Deb: I think the establishment of the BLM’s National Landscape Conservation System made a big difference. I was in the right place at the right time with the right skillset. However, it would have been extremely difficult to do what we did without PNTS and Gary’s steadfast leadership. And I want to thank Jaime and Rita for their incredible support and the information sharing between our agencies, including the lead up to the recent Supreme Court ruling (USFS and Atlantic Coast Pipeline), certainly a career capstone.
Jaime: I feel really fortunate to have worked early on with the NTS Council on coleading the development of the Federal Trail Data Standards. It’s got staying power. Also, each of you have been super wonderful, patient mentors to me for years.
Gary: In addition to reimagining the NTS Council, the National Trail Administrators Roundtable was a really innovative move that you three put together. I also want to commend you all on creatively finding extra money from within your agencies to provide greater support for the 50th anniversary activities and the trail intern grant program. You’re unsung heroes that have made a huge impact throughout the National Trails System.
VALUE OF PUBLIC-PRIVATE PARTNERSHIPS
Jaime: We’re all really good friends and partners, we trust each other and have great chemistry, and we are all very fortunate to have worked together on something that we’re super passionate about. I think that we did help make a difference. Of course not just individually, but primarily with the wonderful collection of nonprofit and Federal agency partners.
Rita: I think at every single level of a national trail, there’s always that public-private partnership and multijurisdictional aspect, and to have that modeled at the Washington level I think was very important. I know I could text you all about just about anything; these days about meadows with Gary and Jaime and Deb just as “Trail Buds” (the title of our weekly call).

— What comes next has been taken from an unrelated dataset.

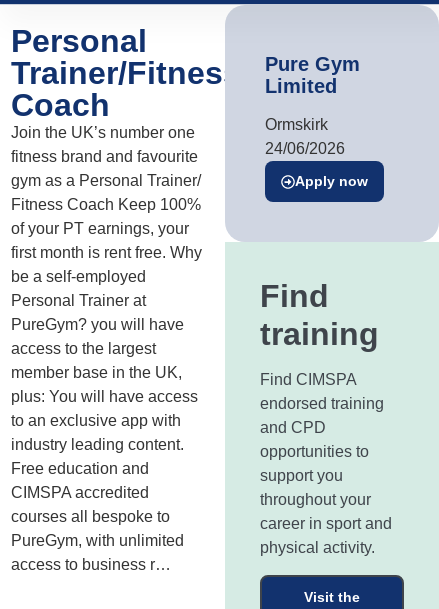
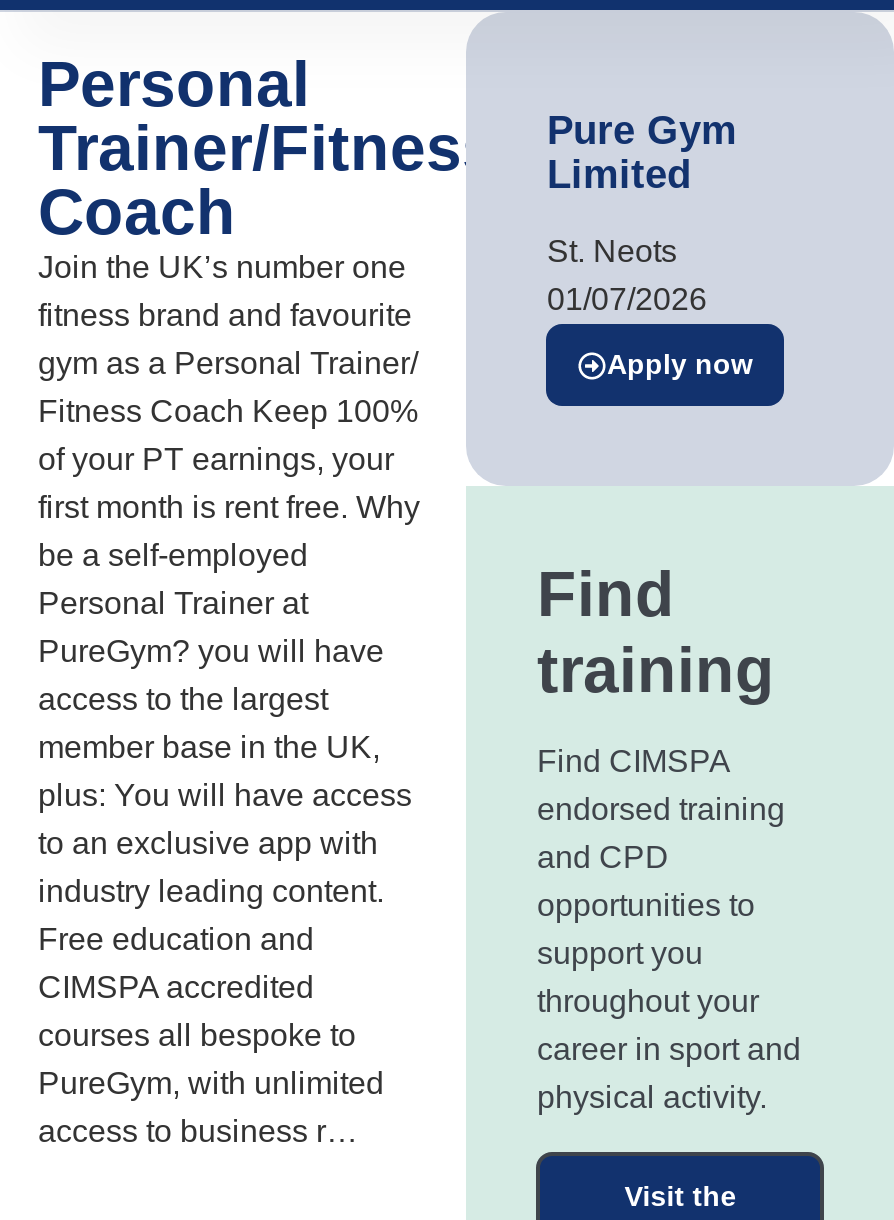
- Ormskirk
- 24/06/2026
+ St. Neots
+ 01/07/2026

Deb: You’ve got to have that local, regional, and national perspective, and everybody working together to have the system function as a whole. And our agency leadership knowing that you (PNTS) were there, you cared, and you came back to meet with them cannot be overstated. You have been such a great partner, Gary. We couldn’t have done it without you.
Gary: And I couldn’t have done it without all of you. That’s the magic, I think, that we inspire one another by our creativity, imagination, commitment, and graciousness. It’s been a process of essentially making up the rules of the game as we go along since there wasn’t a handbook or pattern. My biggest regret is I didn’t get more of an opportunity to work with you. So the times we were able to collaborate were really special.

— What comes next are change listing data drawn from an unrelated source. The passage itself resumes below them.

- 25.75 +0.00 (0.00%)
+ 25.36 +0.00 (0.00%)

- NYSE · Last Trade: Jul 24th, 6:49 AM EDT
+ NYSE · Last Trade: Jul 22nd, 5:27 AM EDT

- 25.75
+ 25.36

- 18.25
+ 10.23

VISION FOR THE NATIONAL TRAILS SYSTEM
Deb: It’s going to be increasingly important for the organizations to have very good relationships with the local land, district, and park managers and other agencies and nonprofits, because I think that will result in good decisions. And I think it’s important that my position is filled full-time.
Jaime: I agree with strengthening the collective partnership and Congressional awareness, especially in these challenging times and with pending LWCF legislation and infrastructure funding for public lands. And I think we need to reimagine the user and support base and foster future citizen stewards who will fulfill the vision of the National Trails System Act.

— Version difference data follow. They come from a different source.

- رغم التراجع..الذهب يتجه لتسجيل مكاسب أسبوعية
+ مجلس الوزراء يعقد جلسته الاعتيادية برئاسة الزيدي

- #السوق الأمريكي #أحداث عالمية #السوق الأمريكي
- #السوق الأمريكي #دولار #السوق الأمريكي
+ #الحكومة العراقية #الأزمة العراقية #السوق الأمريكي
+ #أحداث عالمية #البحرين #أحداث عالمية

Rita: Yes, we need to change the paradigm in regards to diversity and inclusion. Another focus should be communications to bring awareness to the cooperative management system and NTS, because I believe the trails are going to be slammed by people walking off the pandemic.
Gary: The big task for the nonprofit side will be having ongoing robust land acquisition programs underway through at least half of the trails and programs to include the people that we need of all aspects of our culture and ages in these efforts to sustain them. The nonprofits can’t do it alone, so it’s got to be a partnership with the Federal agencies, States, and local governments whenever possible to make systemic changes.